For the same reason, the last sentence, which purports to advance an alternative
for consideration by IBM stockholders, also focuses on facilitating union
organizing efforts by American IBMers, "to achieve employment rights that
European IBMers have." This alternative, which would facilitate union organizing
by American IBMers, is very confusing. In short, IBM stockholders reading this
could not be sure what they were being asked to vote on. Would they be voting to
have IBM "establish a policy that IBM employees will not lose their jobs as a
result of IBM transferring work to lower wage countries" or would they be voting
on the alternative that "American IBMers could organize to achieve employment
rights that European IBMers have?" Or both? We just don't know, and we certainly
don't think our stockholders would know either. As a result, we would not
understand what it is we should do if the Proposal were to come to a vote, and
our Board ultimately determined to implement it. Given all of these problems,
the Proposal would be beyond the power of our Company to effectuate under Rule
14a-8(i)(6). In Joseph Schlitz Brewing Company (March 21, 1977), the staff was asked to
examine a resolution seeking for the registrant to adopt a corporate policy that
the registrant not allow its advertisements to appear in television programs
containing excessive and gratuitous violence. The staff concurred that the
proposal could be excluded under former Rule 14a-8(c)(3). After recognizing that
the determination of what constitutes "excessive and gratuitous violence" is a
highly subjective matter, the staff wrote that such a determination, and any resultant action by the Company would have to be
made without guidance from the proposal, and consequently, in possible
contravention of the intentions of the shareholders who voted on the proposal.

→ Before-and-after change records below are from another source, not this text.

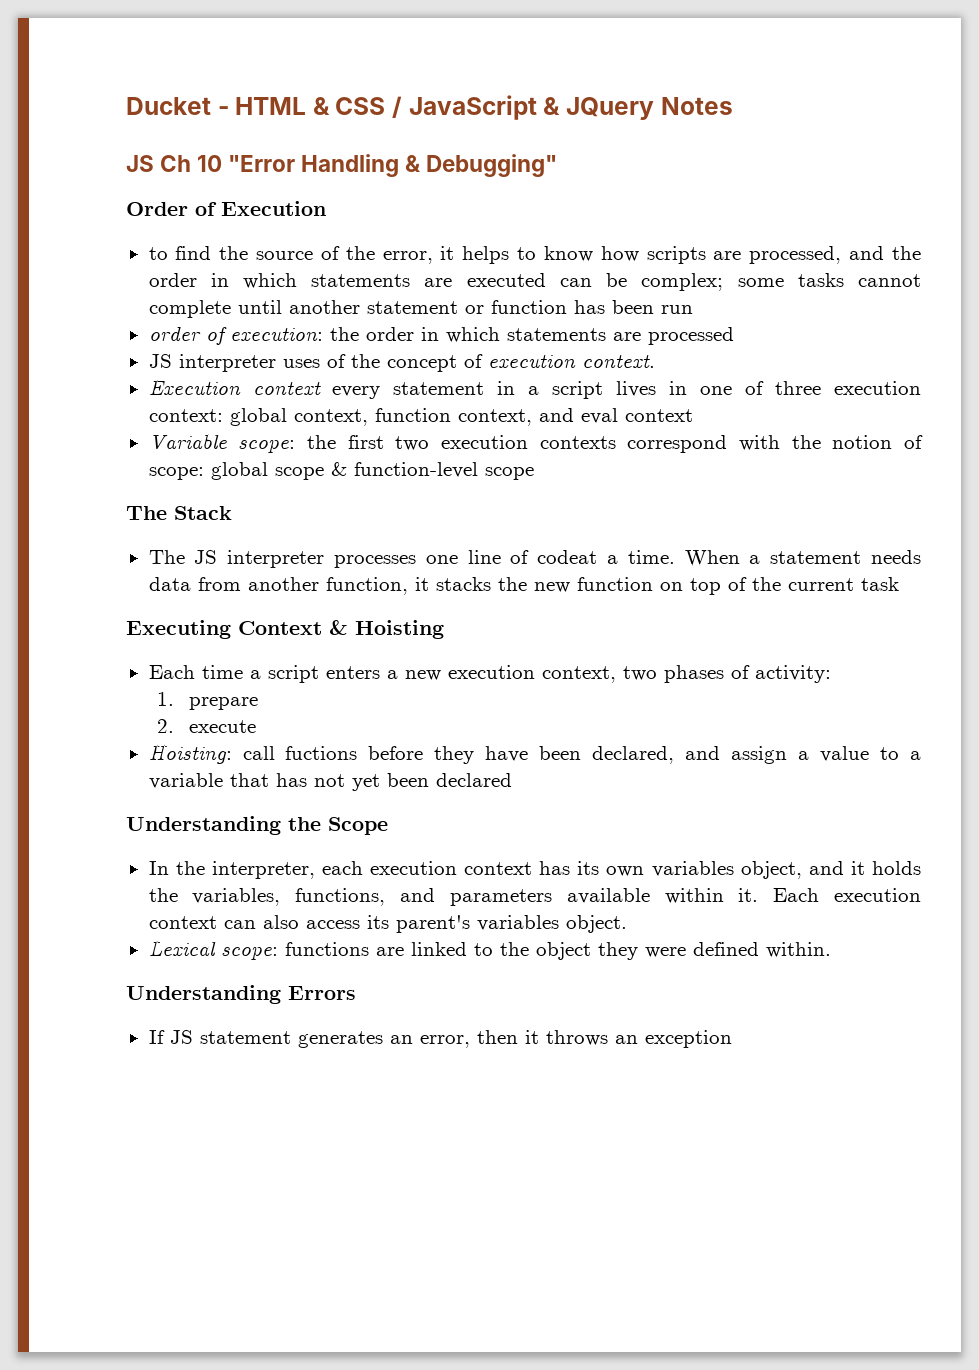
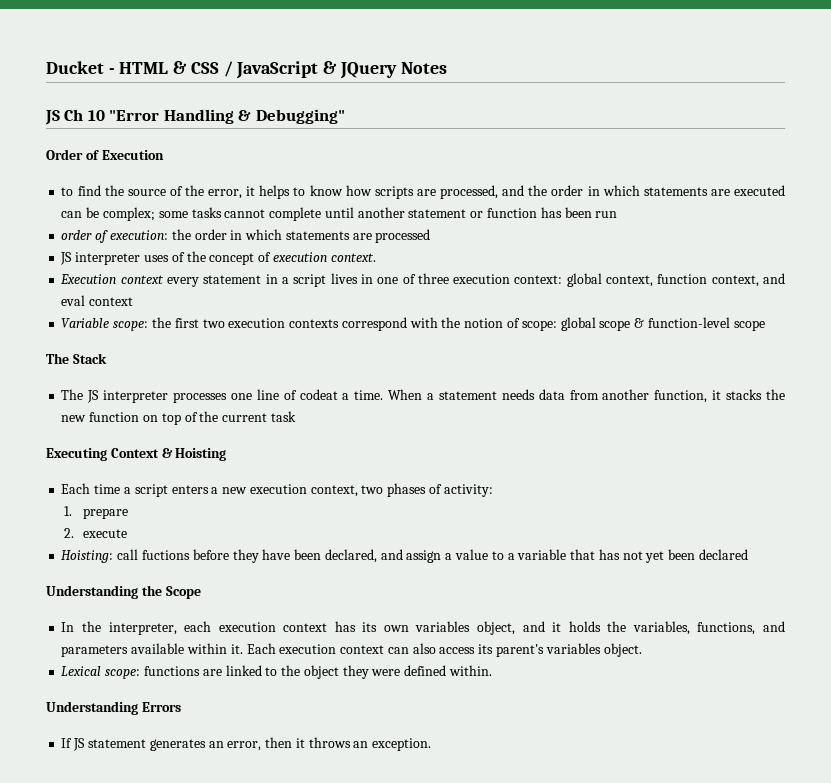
[644,1030,732,1048] exception -> [372,738,432,751] exception.

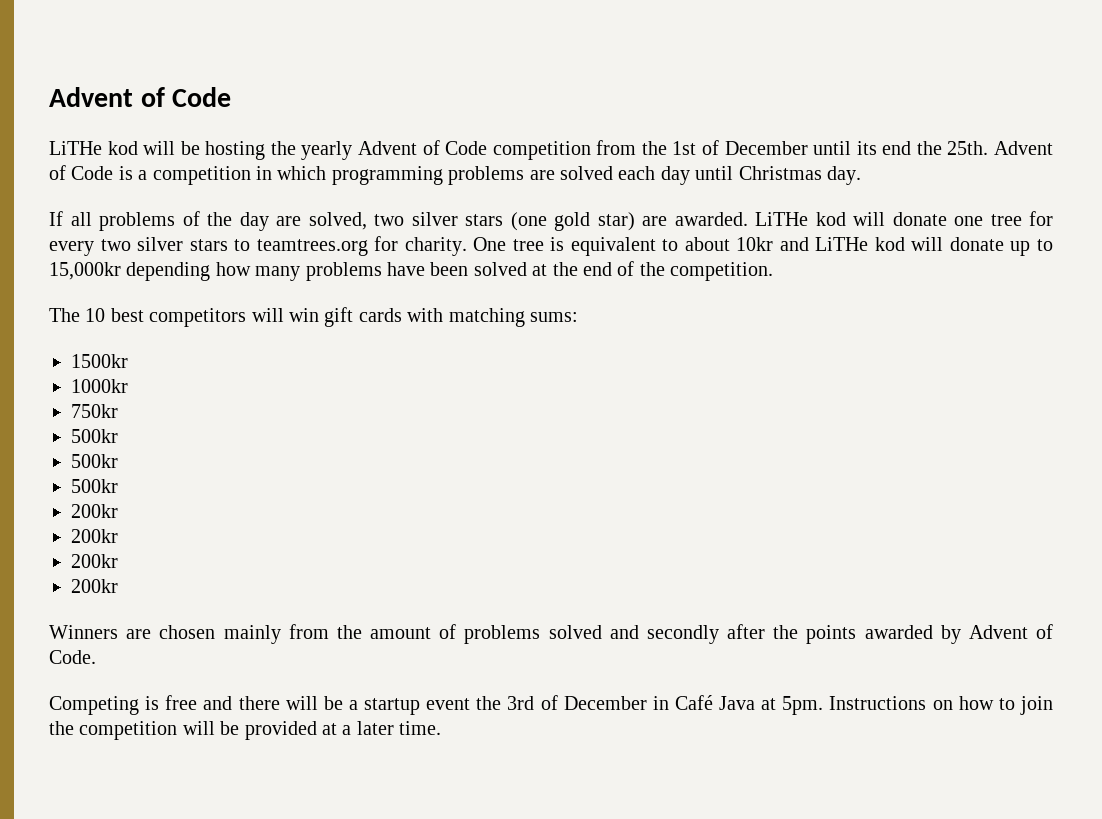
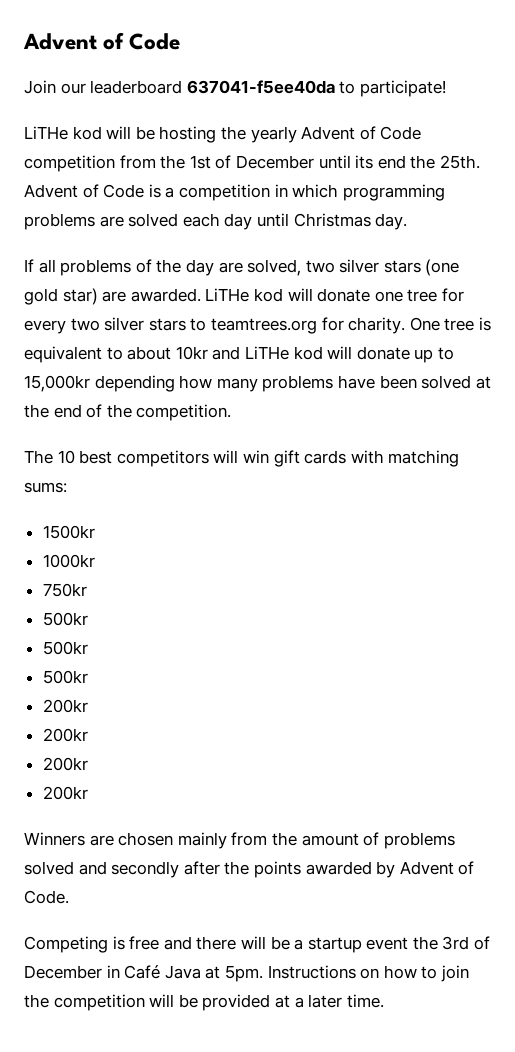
[49,87,232,107] Advent of Code -> [23,32,181,50] [24,80,446,97] Advent of Code // Join our leaderboard 637041-f5ee40da to participate!

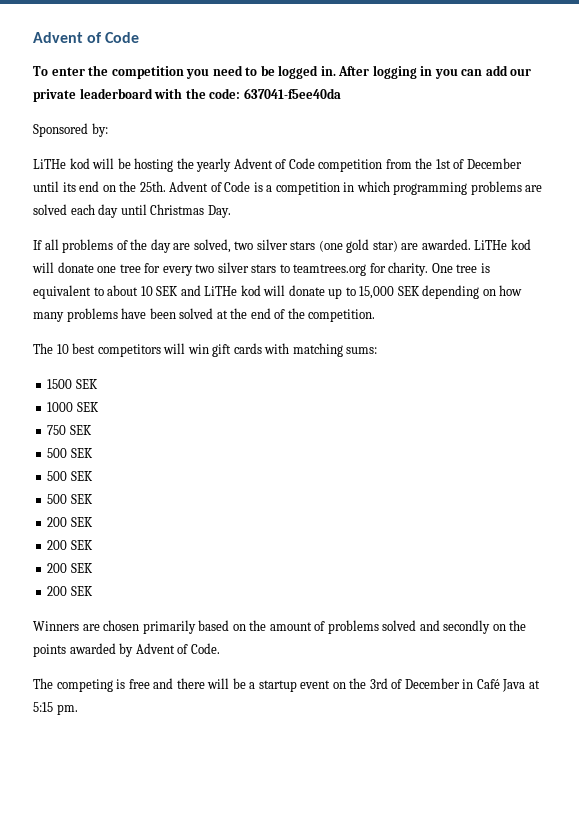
[24,80,183,94] Join our leaderboard -> [33,65,532,79] [33,88,241,102] To enter the competition you need to be logged in. After logging in you can add our private leaderboard with the code:
[339,80,446,97] to participate! -> [33,123,108,137] // Sponsored by:
(406, 162) none -> [102,185,116,192] on
[375,213,408,230] day. -> [207,205,231,218] Day.
[175,346,208,360] 10kr -> [140,286,179,296] 10 SEK
[24,375,175,392] 15,000kr depending -> [359,285,496,299] 15,000 SEK depending on
[42,525,95,539] [42,554,95,568] [42,583,87,597] [42,612,88,626] [42,641,88,655] [42,670,88,684] [42,699,88,713] [42,728,88,742] [42,757,88,771] [42,786,88,800] 1500kr // 1000kr // 750kr // 500kr // 500kr // 500kr // 200kr // 200kr // 200kr // 200kr -> [47,379,98,389] [47,402,99,412] [47,425,92,435] [47,448,93,458] [47,471,93,481] [47,494,93,504] [47,517,93,527] [47,540,93,550] [47,563,93,573] [47,586,93,596] 1500 SEK // 1000 SEK // 750 SEK // 500 SEK // 500 SEK // 500 SEK // 200 SEK // 200 SEK // 200 SEK // 200 SEK
[177,832,268,849] mainly from -> [142,620,246,634] primarily based on
[183,861,220,875] after -> [492,624,506,631] on
[24,936,108,953] Competing -> [33,678,113,692] The competing
(409, 943) none -> [332,682,346,689] on
[224,965,469,982] [24,994,384,1011] 5pm. Instructions on how to join the competition will be provided at a later time. -> [33,702,78,715] 5:15 pm.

That is, the action requested by the proposal is so inherently vague and
indefinite that the shareholders voting on the proposal would not be able to
determine with any reasonable certainty exactly what actions or measures the
Company would take in the event the proposal was implemented. Consequently, we
believe that the proposal may be misleading, in that any action ultimately taken
by the Company upon the implementation of the proposal could be quite different
from the type of action envisioned by the shareholders at the time their votes
were cast. The Schlitz ruling rings particularly true here. Given all of its multiple
infirmities, the Company submits, after having studied the instant Proposal and
each of its component pieces carefully, that it is both vague and indefinite as
well as woefully false and misleading. Clearly, neither IBM stockholders nor the
Company should have to wonder how this Proposal ought to be interpreted, let
alone implemented. Over the years, there have been many situations in which the
staff has granted no-action relief to registrants with proposals which were
similarly infirm. In this connection, the Commission has found that proposals
may be excluded where they are so inherently vague and indefinite that neither the shareholders voting on the
proposal, nor the Company in implementing the proposal (if adopted), would be
able to determine with any reasonable certainty exactly what actions or measures
the proposal requires. See Philadelphia Electric Company (July 30, 1992).

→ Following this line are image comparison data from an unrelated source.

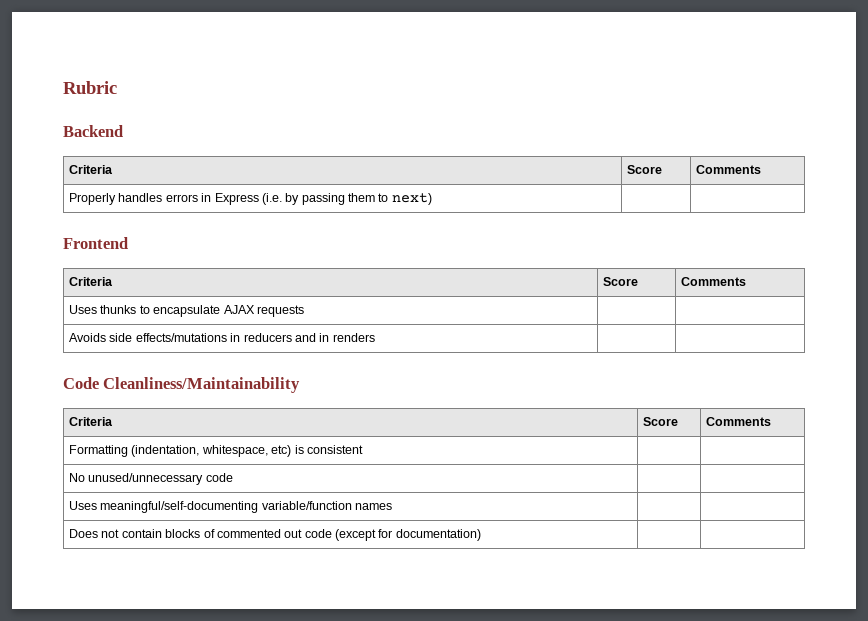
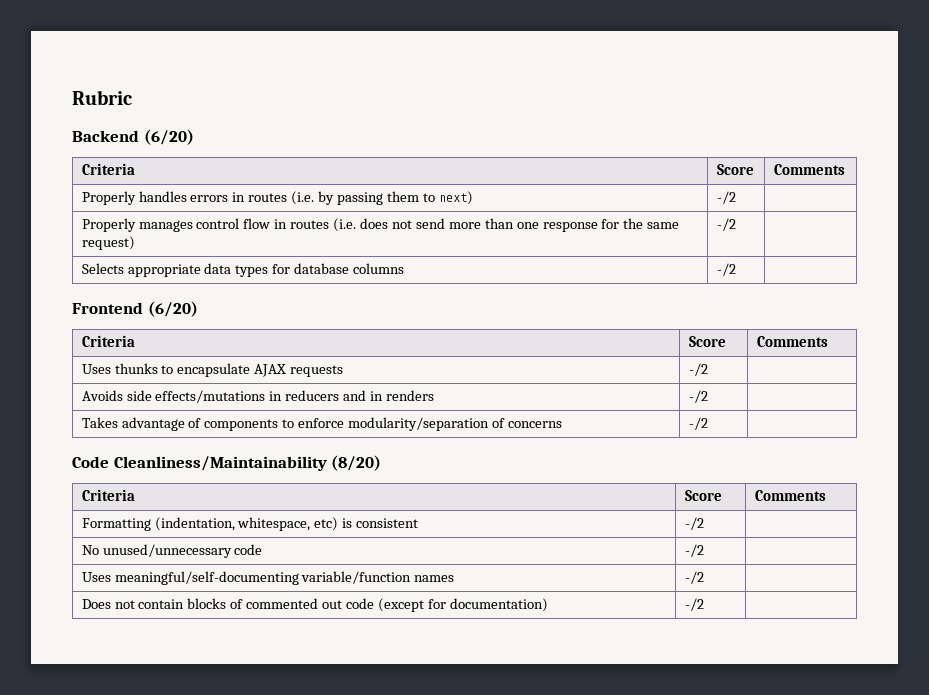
(123, 131) none -> [143,129,194,145] (6/20)
[214,193,259,205] Express -> [248,193,288,202] routes
(432, 199) none -> [716,191,736,204] [81,218,680,232] [81,236,135,250] [716,218,736,231] [81,263,405,277] [716,263,736,276] -/2 | // Properly manages control flow in routes (i.e. does not send more than one response for the same request) | -/2 | // Selects appropriate data types for database columns | -/2
(128, 243) none -> [147,301,198,317] (6/20)
(304, 311) none -> [688,363,708,376] -/2
(375, 337) none -> [688,390,708,403] [81,417,562,431] [688,417,708,430] -/2 | // Takes advantage of components to enforce modularity/separation of concerns | -/2
(301, 385) none -> [331,455,382,471] (8/20)
(363, 449) none -> [684,517,704,530] -/2
(233, 477) none -> [684,544,704,557] -/2
(393, 506) none -> [684,571,704,584] -/2
(481, 535) none -> [684,598,704,611] -/2

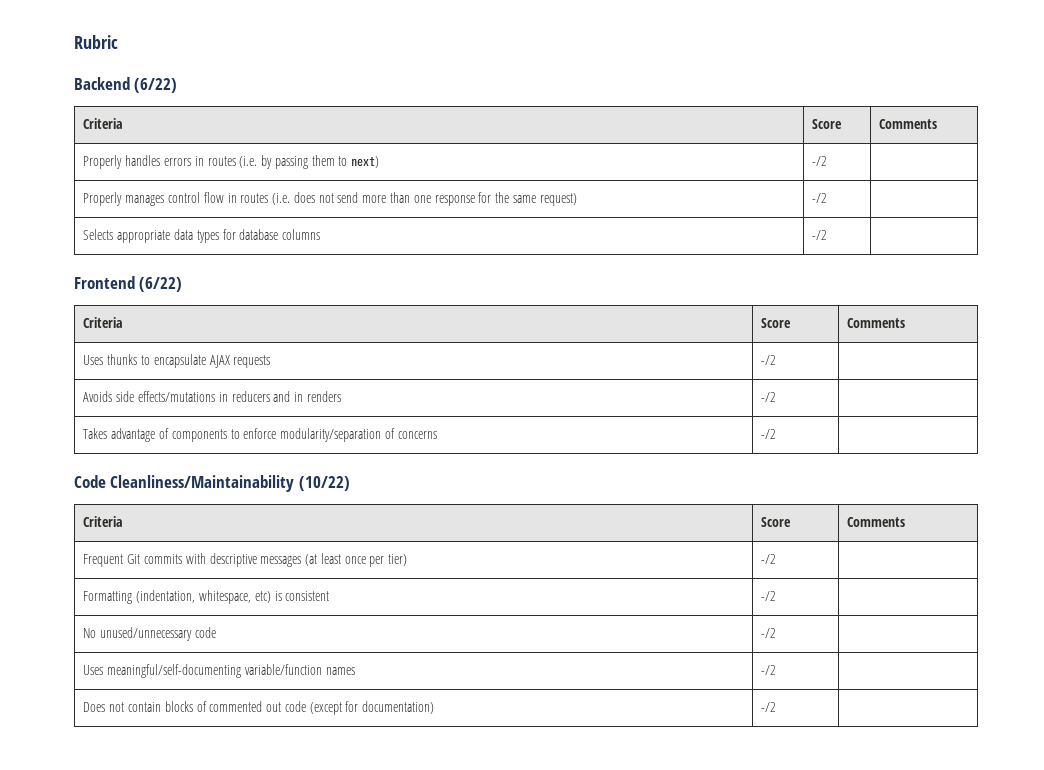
[143,129,194,145] (6/20) -> [134,78,178,93] (6/22)
[147,301,198,317] (6/20) -> [139,277,183,292] (6/22)
[331,455,382,471] [81,489,135,501] [684,490,722,501] [754,490,826,501] (8/20) // Criteria | Score | Comments -> [298,476,350,491] [83,516,124,527] [761,517,792,527] [847,517,906,527] [83,553,408,567] [761,554,777,564] (10/22) // Criteria | Score | Comments // Frequent Git commits with descriptive messages (at least once per tier) | -/2 |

The staff's response above applies with full force to the instant Proposal. In
Wendy's International, Incorporated (February 6, 1990), the staff excluded under
former Rule 14a-8(c)(3) a proposal seeking to "eliminate all anti-takeover
measures previously adopted and refrain from adopting any in the future." The
staff noted that the proposal, if implemented, would require the Company to
determine what constitutes an anti-takeover measure, and that such a
determination would have to be made without guidance from the proposal, and
would be subject to differing interpretations by shareholders voting on the
proposal and the Company if the proposal were implemented. The staff therefore
determined that the Proposal could be misleading because any action ultimately
taken by the company upon implementation could be significantly different from
the actions envisioned by shareholders voting on the Proposal. See also
Comshare, Incorporated (August 23, 2000) (second proposal asking for Comshare
not to "discriminat[e] among directors based upon when or how they were elected"

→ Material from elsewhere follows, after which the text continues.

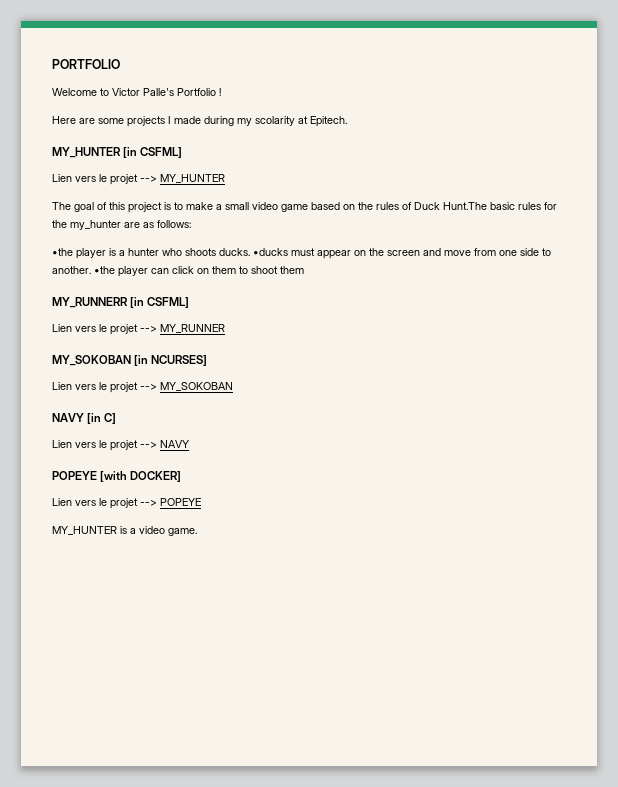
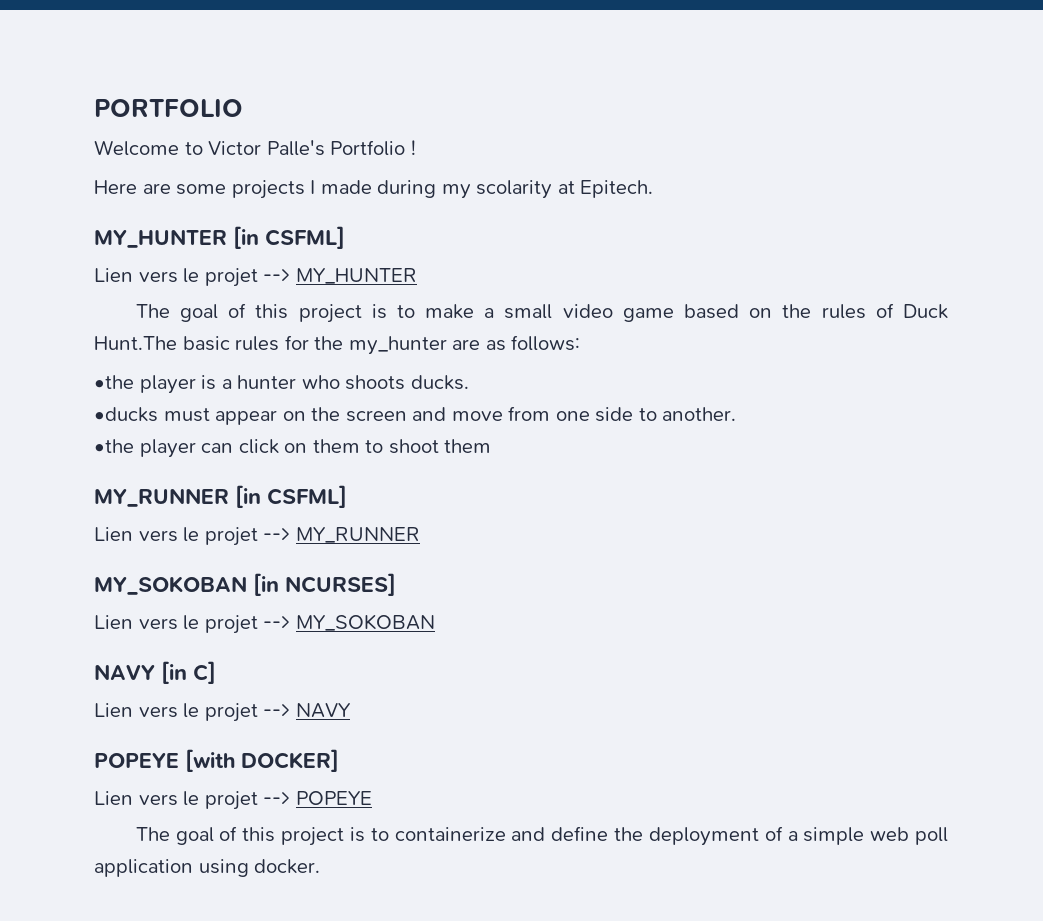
(250, 252) none -> (469, 382) //
(91, 270) none -> (737, 414) //
[52,297,128,308] MY_RUNNERR -> [94,488,229,507] MY_RUNNER
[52,526,197,536] MY_HUNTER is a video game. -> [135,826,948,846] [94,859,321,877] The goal of this project is to containerize and define the deployment of a simple web poll application using docker.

and "try to avoid defining change of control based upon officers or directors as
of some fixed date," properly excluded by registrant as vague and indefinite).
The courts have supported such a view, quoting the Commission's rationale:
it appears to us that the proposal, as drafted and submitted to the company, is
so vague and indefinite as to make it impossible for either the board of
directors or the stockholders at large to comprehend precisely what the proposal
would entail. Dyer v. Securities and Exchange Commission, 287 F. 2d 773, 781
(8th Cir. 1961). In the case of NYC Employees' Retirement System v. Brunswick Corp., 789 F. Supp.
144, 146 (S.D.N.Y. 1992), the court stated: the Proposal as drafted lacks the clarity required of a proper shareholder
proposal. Shareholders are entitled to know precisely the breadth of the
proposal on which they are asked to vote. In Eastman Kodak Company (February 8, 1991), the registrant was also faced with
a proposal which, like the instant one, was hopelessly vague and indefinite.
There, the proponent urged that the registrant not provide or make available its
products, services, or other resources to any government or entity doing
business with or in any country which demonstrated its anti-Americanism and
threat to U.S. national security by voting in the United Nations more than 80
percent of the time during the last five years against the position of the
United States. Upon review of that proposal, the staff concurred that it simply
could not stand, noting specifically "the absence of any specificity as to what
constitutes the Company making its resources `available' to a prohibited entity
or as to what constitutes an `entity doing business with' an anti-American
company." Given the fact that the instant Proposalincluding the "Alternative"
suggestionsuffers from the very same infirmities noted in the above staff
letters and the cases cited above, the Company hereby submits that the instant
Proposal should also be omitted under Rules 14a-8(i)(3), (i)(6) and 14a-9. The
Company therefore respectfully requests that no enforcement action be
recommended to the Commission if the Company excludes the instant proposal on
the basis of Rules 14a-8(i)(3), (i)(6) and 14a-9. In summary, for the reasons and on the basis of the authorities cited above, IBM
respectfully requests your advice that the Division will not recommend any
enforcement action to the Commission if the Proposal is omitted from IBM's proxy
materials for the 2004 Annual Meeting. We are sending the Proponent a copy of
this submission, thus advising him of our intent to exclude the Proposal from
the proxy materials for the 2004 Annual Meeting. We respectfully request to be
copied on any response that may be made to the Commission. If you have any
questions relating to this submission, please do not hesitate to contact the
undersigned at (914) 499-6148. Thank you for your attention and interest in this
matter. Very truly yours, /s/
Stuart S. Moskowitz Senior Counsel
Copies with Exhibits to: Michael L. Saville
P.O. Box 397 Riverton, Utah 84065
-----FOOTNOTES----- 1 Mr. Saville had originally acted as a co-filer to a separate proposal filed by
Mr. James Leas, another former IBMer who is currently a member of the Governing
Council of a group calling itself the "Alliance@IBM." This group, which has
unsuccessfully attempted to organize IBM employees, is affiliated with the
Communications Workers of America (CWA) union. The Alliance@IBM is neither a
certified nor recognized bargaining agent for any IBM employees. Mr. Saville
withdrew as a co-filer in order to file the instant Proposal. The same day, Mr.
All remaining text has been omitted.